I felt exhilarated. I had no idea we would climb high enough to be in the snow that day. Halfway up I thought I would have to stop. But we made it.
We found a fallen tree to sit on and stuffed our faces with the granola bars I had found at the market that morning, staring at the other peaks off in the distance and admiring where we had come from below. He pulled out his phone. “Damn! 8500 feet! We just climbed over 2000 feet in 3 and a half miles!”
You’re probably expecting me to end the post here, and talk about perserverance and believing in yourself to get to the top.
Nope. That’s not how it works on a mountain.
Going up is just the first half.
We still had to go back down.
I know what you’re thinking.
“Down?! But that’s the easy part!”
Yes, okay, down is a little easier. But just a little. After you climb up, your legs are a lot weaker than they were before. And now, on a steep descend, your weak, tired-ass legs are now responsible for catching your weight and the momentum of you going downhill.

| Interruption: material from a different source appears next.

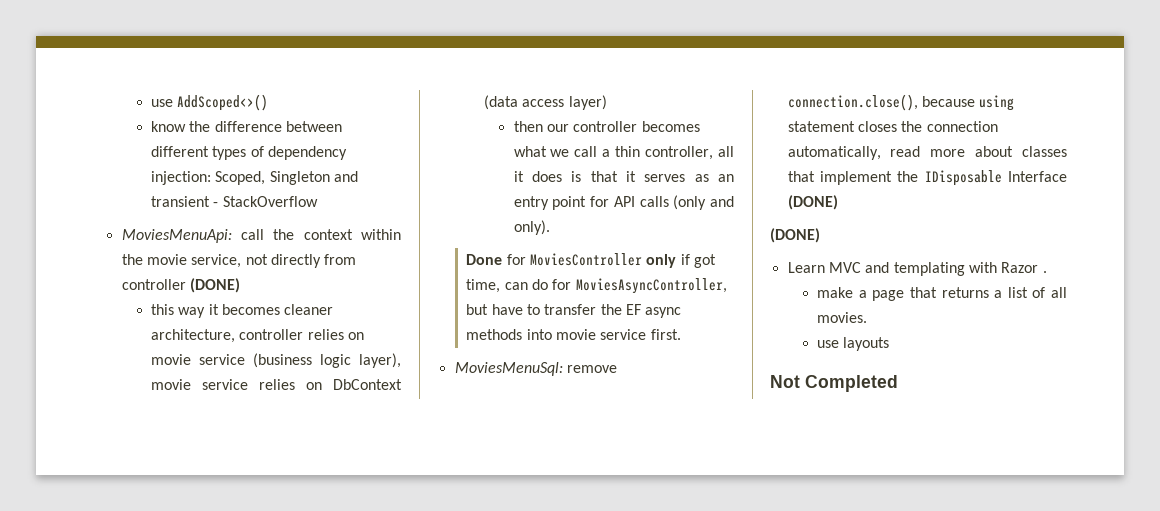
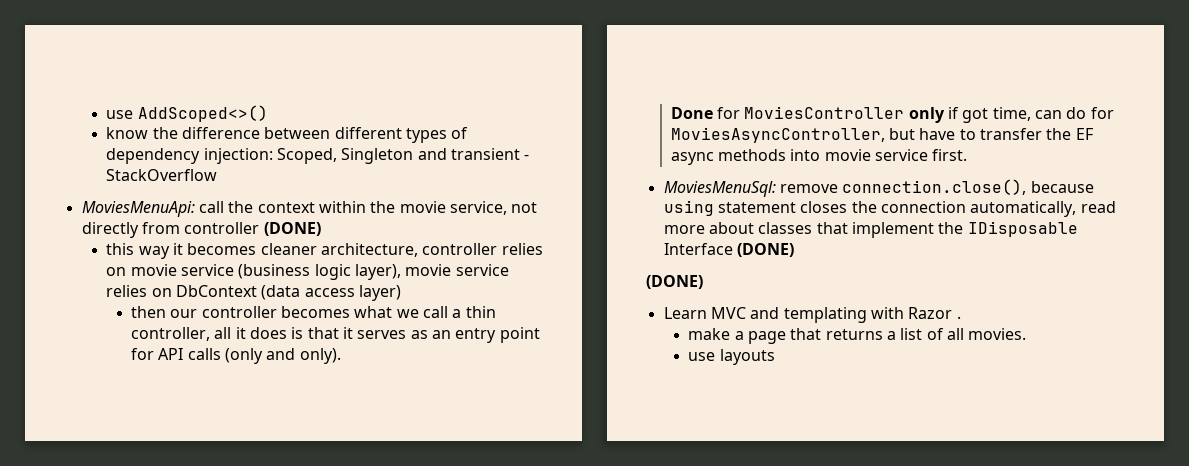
- Not Completed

Did I mention all the mud and loose rock? Plus, we all know that the end of any trip feels the longest.
Despite the challenges (including sliding down some sections and two bad falls that I still have bruises and scars from), we made it down in record time (this is just a phrase, it still took me forever). There were gorgeous wildflowers everywhere, beautiful views, and, the best part:
Sweaty, sunburnt, and achey, we stumbled to the car, stripped off our outer layers, changed into dry clothes, cleaned out our wounds, and, more or less, fell into our seats.
We did it. We climbed our first mountain in the northwest. We celebrated by sinking into our seats and sitting in complete silence and sweat for a solid minute.
Then, without a word, Jake started the grizzly (our Nissan Xtera), turned down the dirt road, and we headed off to our next stop on the road trip.